The former patients are alleging they suffered physical, sexual and mental abuse at mental institutions, while in state care.

In 2001, the Government apologised and paid compensation to a group of former patients of the Lake Alice Hospital child and adolescent unit, near Marton, which closed in the late 1970s.

It later extended this to a second group, bringing to $10.7 million the total paid to 183 people.

The group of around 350 former patients who were cared for in other state-run institutions say they too should be paid compensation.

Lawyer Sonja Cooper told TV3's Campbell Live show last night that if these patients had been at Lake Alice, "pretty much all of them" would have been eligible for compensation.

"The claims that are being made by our client group are essentially exactly the sorts of claims that were being made by the client group at Lake Alice," she said.

The former patients were being forced to go through the courts process – which was "extremely traumatic" for them, time consuming, and expensive.

Ms Cooper said the explanation for the exclusion given by the Crown in 2004 – when the group was trying to get an out-of-court settlement – was that there were factual and legal issues in dispute.
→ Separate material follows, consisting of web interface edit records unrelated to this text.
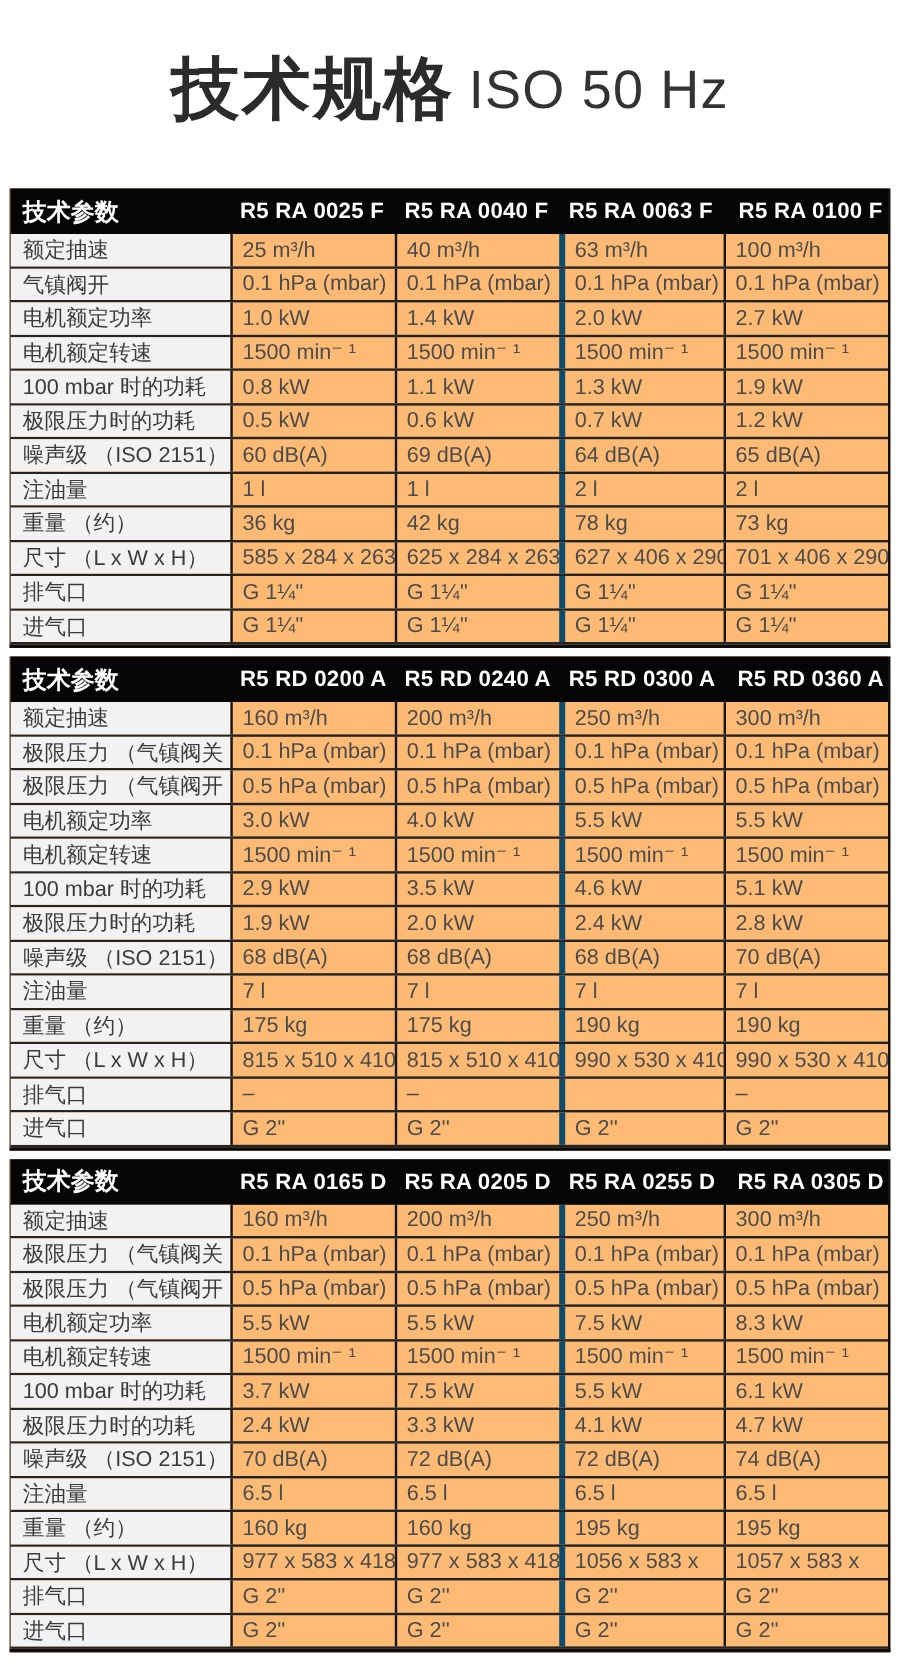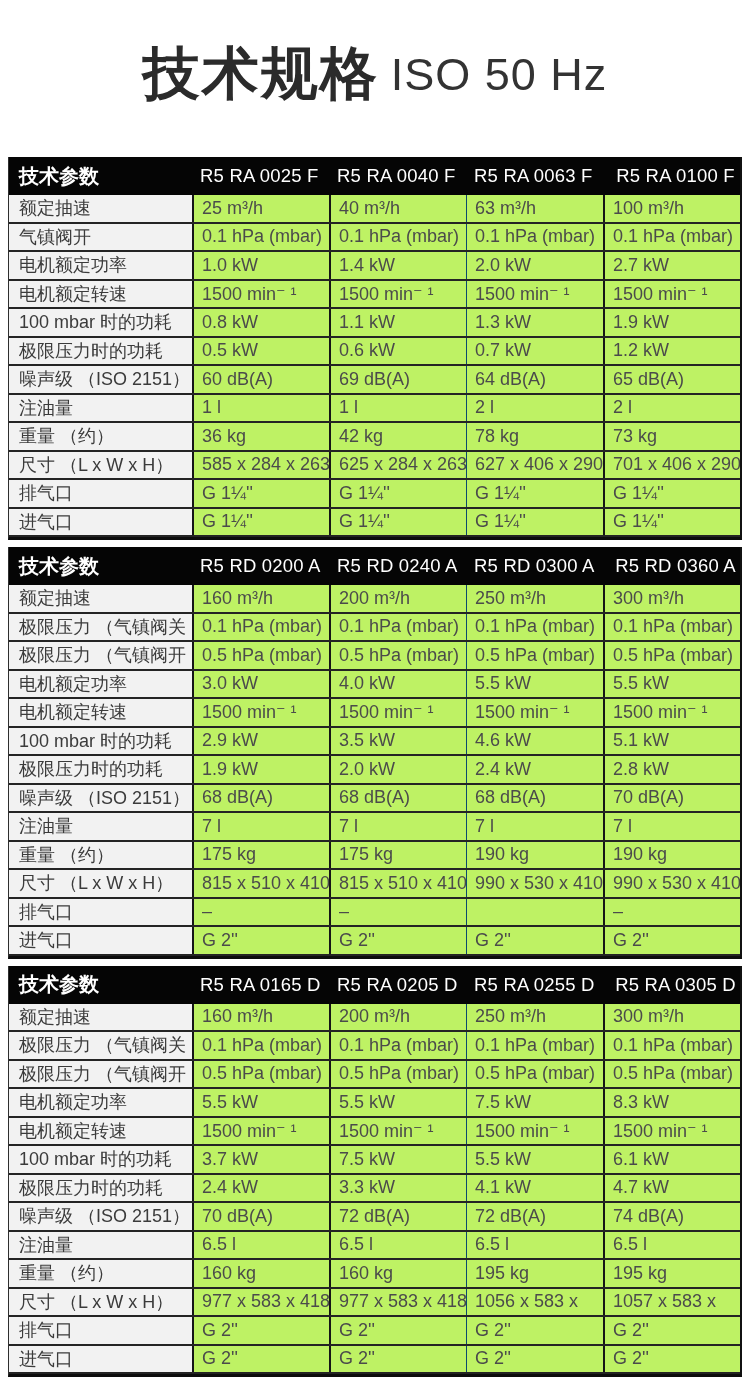--- a/index.html
+++ b/index.html
@@ -46,7 +46,7 @@
     border-right: 2px solid #111111;
     border-bottom: 3px solid #0d0d0d;
     margin-bottom: 7px;
-    background: #bef264;
+    background: #fdba74;
   }
   .t-header {
     display: flex;

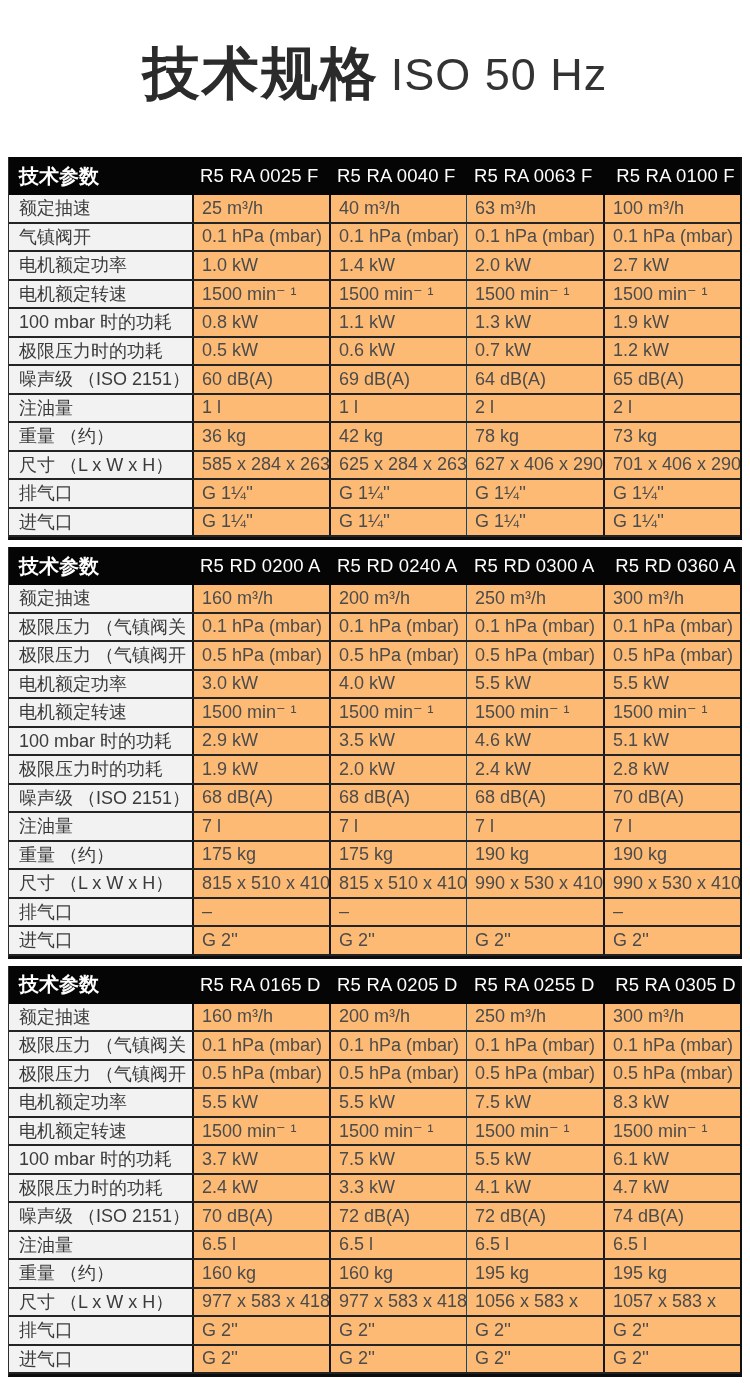--- a/index.html
+++ b/index.html
@@ -68,7 +68,7 @@
     min-width: 137px;
     padding-left: 8px;
     font-size: 18.5px;
-    font-weight: 400;
+    font-weight: 700;
     letter-spacing: 0.2px;
     box-sizing: border-box;
     white-space: nowrap;

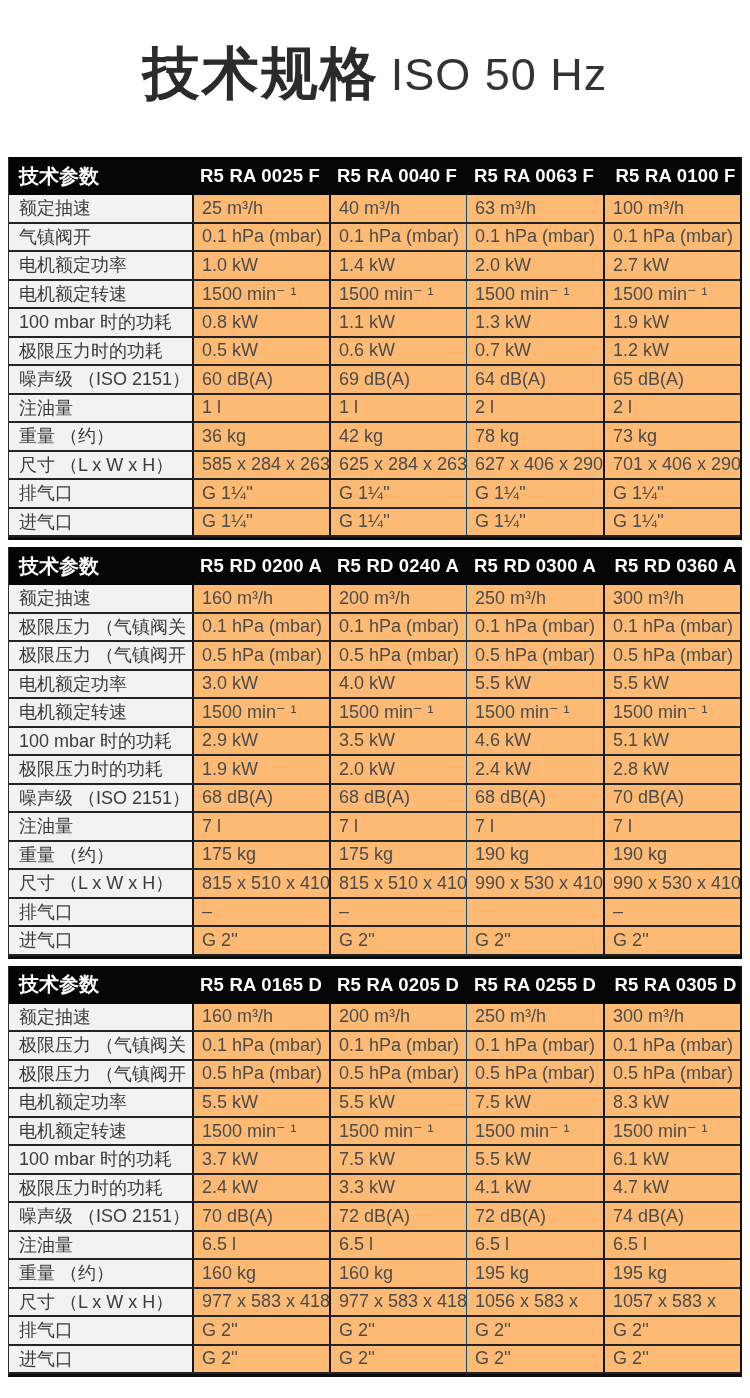--- a/index.html
+++ b/index.html
@@ -111,7 +111,7 @@
   }
   
   .t-row .c-val:nth-child(4) {
-    border-left: 1px solid #0c4a6e;
+    border-left: 5px solid #0c4a6e;
   }
   .c-val:last-child { flex: 1; }
 </style>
The Crown had argued these issues needed to be resolved before the Government could consider compensation, and that court was the best forum for those issues to be resolved.

Factual issues had also been in dispute with the Lake Alice settlement, Ms Cooper said, but had been accepted on the basis of what the claimants said.

"So why our claimant group is in a different position is actually hard to understand."

The patients represented came from Oakley near Auckland, Kingseat south of Auckland, Porirua and other institutions.

At least two-thirds of the client group had been children or adolescents when they were at mental institutions, Ms Cooper said.

They largely corroborated each other's accounts of their treatment regardless of which institution they were at.

The accounts were similar to those told by former Lake Alice patients, she said.